• **AIM OF THE TASK**
Please print the entries below exactly, from the line with "- ☐ Create layer panel system" through the line with "- 이더는 이더리움 블록체인의 토종 화폐다.", including both of those lines and leaving out all others.

• **GIVEN RECORDS**

------------------------------

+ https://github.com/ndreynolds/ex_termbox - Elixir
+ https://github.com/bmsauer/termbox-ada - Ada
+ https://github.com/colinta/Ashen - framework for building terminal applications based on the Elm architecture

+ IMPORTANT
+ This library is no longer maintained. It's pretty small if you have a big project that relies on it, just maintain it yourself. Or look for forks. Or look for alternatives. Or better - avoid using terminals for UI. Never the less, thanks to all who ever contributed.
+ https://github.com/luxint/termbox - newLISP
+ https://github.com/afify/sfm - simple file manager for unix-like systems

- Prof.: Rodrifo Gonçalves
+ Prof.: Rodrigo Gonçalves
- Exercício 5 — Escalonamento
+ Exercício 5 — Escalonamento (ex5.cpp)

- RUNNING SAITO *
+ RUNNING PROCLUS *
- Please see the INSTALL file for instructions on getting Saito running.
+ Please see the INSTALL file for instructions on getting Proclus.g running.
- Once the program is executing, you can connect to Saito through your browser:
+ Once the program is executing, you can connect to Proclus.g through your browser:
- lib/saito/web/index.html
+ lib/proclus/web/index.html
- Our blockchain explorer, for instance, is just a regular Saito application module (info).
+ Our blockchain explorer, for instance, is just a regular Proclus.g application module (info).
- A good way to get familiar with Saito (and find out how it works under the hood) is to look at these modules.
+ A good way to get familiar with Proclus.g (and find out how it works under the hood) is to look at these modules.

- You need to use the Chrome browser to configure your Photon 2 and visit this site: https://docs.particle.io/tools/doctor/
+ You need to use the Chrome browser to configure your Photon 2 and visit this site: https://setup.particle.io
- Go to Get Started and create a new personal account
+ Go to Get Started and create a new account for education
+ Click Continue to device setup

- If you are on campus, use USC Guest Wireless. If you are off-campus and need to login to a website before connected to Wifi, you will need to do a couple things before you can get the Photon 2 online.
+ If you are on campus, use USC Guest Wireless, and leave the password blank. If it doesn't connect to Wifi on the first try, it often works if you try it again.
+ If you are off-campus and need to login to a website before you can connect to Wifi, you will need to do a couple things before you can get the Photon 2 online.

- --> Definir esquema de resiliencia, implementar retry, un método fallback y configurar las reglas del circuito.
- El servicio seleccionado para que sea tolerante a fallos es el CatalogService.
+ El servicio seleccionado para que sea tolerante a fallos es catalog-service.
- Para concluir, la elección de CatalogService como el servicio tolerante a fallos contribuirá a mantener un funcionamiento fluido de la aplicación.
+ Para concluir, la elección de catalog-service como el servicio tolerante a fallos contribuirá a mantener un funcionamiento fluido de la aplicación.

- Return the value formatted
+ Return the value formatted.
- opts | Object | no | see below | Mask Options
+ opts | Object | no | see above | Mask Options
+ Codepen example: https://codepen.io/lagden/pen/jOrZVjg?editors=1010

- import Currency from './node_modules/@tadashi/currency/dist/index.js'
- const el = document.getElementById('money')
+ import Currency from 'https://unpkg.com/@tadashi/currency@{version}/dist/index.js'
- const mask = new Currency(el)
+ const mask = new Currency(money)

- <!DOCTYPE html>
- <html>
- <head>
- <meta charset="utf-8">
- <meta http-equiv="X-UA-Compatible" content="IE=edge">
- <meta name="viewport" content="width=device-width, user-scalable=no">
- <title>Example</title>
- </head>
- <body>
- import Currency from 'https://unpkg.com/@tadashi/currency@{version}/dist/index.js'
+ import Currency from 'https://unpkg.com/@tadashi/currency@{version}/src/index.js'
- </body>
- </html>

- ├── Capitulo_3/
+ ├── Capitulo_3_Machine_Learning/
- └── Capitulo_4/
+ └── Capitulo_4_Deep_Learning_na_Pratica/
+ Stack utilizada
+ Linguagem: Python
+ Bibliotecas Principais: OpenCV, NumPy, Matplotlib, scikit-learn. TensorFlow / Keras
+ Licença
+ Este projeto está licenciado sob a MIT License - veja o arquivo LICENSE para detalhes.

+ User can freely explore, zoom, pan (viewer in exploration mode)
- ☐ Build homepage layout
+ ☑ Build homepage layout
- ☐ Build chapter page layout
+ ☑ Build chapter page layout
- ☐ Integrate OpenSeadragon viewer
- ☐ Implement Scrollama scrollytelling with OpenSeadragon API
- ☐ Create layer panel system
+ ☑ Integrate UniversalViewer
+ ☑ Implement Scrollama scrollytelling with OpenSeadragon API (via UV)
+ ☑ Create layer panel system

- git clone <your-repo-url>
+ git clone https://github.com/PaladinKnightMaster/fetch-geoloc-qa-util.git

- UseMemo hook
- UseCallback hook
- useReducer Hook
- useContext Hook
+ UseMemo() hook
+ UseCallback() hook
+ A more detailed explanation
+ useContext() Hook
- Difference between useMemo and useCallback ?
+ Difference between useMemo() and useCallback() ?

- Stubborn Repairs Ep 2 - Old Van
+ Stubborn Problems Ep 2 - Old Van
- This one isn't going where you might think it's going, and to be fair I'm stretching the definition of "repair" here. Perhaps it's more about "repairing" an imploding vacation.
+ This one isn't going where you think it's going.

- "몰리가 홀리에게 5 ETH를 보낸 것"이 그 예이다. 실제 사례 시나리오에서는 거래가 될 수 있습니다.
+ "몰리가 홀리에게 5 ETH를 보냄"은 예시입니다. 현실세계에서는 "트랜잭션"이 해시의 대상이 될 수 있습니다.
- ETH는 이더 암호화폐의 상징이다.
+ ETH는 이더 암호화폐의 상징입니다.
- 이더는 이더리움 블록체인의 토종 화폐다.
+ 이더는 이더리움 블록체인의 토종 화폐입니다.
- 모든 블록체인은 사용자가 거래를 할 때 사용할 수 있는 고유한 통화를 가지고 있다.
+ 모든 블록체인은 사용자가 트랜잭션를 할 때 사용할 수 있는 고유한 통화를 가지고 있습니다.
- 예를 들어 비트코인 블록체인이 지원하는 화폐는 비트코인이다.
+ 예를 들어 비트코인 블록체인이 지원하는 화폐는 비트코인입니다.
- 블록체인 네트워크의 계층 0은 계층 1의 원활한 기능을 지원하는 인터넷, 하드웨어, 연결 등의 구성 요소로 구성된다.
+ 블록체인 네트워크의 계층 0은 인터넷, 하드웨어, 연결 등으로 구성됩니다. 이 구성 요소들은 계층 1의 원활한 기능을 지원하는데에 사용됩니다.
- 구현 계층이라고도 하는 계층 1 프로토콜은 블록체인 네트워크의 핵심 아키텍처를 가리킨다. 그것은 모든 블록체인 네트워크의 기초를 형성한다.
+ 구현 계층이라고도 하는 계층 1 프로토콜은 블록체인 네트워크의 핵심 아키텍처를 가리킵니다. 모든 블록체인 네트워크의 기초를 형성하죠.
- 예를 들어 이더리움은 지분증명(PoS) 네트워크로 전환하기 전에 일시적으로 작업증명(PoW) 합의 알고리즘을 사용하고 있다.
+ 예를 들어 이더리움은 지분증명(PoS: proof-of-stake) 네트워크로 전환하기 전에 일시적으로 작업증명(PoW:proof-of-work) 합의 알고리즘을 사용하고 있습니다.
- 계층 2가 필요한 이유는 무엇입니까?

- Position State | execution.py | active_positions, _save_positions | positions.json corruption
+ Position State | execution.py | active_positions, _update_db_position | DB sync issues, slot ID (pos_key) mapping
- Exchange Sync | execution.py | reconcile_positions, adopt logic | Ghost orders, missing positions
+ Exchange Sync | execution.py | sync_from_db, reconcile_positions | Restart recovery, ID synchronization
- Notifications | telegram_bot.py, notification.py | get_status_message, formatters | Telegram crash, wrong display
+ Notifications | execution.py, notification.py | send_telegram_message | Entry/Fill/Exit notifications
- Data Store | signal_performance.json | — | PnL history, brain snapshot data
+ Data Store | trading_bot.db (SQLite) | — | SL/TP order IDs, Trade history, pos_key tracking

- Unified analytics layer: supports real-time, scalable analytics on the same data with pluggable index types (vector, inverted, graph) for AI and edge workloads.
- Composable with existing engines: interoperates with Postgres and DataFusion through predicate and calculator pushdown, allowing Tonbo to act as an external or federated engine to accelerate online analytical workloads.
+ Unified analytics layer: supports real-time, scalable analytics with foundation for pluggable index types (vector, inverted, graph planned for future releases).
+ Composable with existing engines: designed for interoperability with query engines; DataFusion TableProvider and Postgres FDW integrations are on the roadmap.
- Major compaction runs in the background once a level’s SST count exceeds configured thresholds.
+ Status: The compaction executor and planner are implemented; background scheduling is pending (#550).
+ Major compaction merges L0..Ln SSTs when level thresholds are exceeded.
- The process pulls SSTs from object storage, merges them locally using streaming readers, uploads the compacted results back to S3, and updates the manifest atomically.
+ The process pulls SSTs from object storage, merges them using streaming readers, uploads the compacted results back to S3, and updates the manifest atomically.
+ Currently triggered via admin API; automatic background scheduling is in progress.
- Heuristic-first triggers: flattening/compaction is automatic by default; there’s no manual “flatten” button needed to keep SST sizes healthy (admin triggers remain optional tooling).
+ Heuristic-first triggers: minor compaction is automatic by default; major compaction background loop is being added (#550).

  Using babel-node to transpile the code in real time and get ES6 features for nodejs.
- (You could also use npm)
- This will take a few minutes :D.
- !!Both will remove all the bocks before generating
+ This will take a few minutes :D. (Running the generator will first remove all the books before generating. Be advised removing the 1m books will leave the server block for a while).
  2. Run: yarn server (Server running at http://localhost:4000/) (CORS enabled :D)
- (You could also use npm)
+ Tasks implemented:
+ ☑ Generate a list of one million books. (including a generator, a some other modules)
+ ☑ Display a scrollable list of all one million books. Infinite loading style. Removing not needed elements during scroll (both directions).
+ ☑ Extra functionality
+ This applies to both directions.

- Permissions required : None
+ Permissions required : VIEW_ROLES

------------------------------

• **EXPECTED ANSWER**
- ☐ Create layer panel system
+ ☑ Integrate UniversalViewer
+ ☑ Implement Scrollama scrollytelling with OpenSeadragon API (via UV)
+ ☑ Create layer panel system

- git clone <your-repo-url>
+ git clone https://github.com/PaladinKnightMaster/fetch-geoloc-qa-util.git

- UseMemo hook
- UseCallback hook
- useReducer Hook
- useContext Hook
+ UseMemo() hook
+ UseCallback() hook
+ A more detailed explanation
+ useContext() Hook
- Difference between useMemo and useCallback ?
+ Difference between useMemo() and useCallback() ?

- Stubborn Repairs Ep 2 - Old Van
+ Stubborn Problems Ep 2 - Old Van
- This one isn't going where you might think it's going, and to be fair I'm stretching the definition of "repair" here. Perhaps it's more about "repairing" an imploding vacation.
+ This one isn't going where you think it's going.

- "몰리가 홀리에게 5 ETH를 보낸 것"이 그 예이다. 실제 사례 시나리오에서는 거래가 될 수 있습니다.
+ "몰리가 홀리에게 5 ETH를 보냄"은 예시입니다. 현실세계에서는 "트랜잭션"이 해시의 대상이 될 수 있습니다.
- ETH는 이더 암호화폐의 상징이다.
+ ETH는 이더 암호화폐의 상징입니다.
- 이더는 이더리움 블록체인의 토종 화폐다.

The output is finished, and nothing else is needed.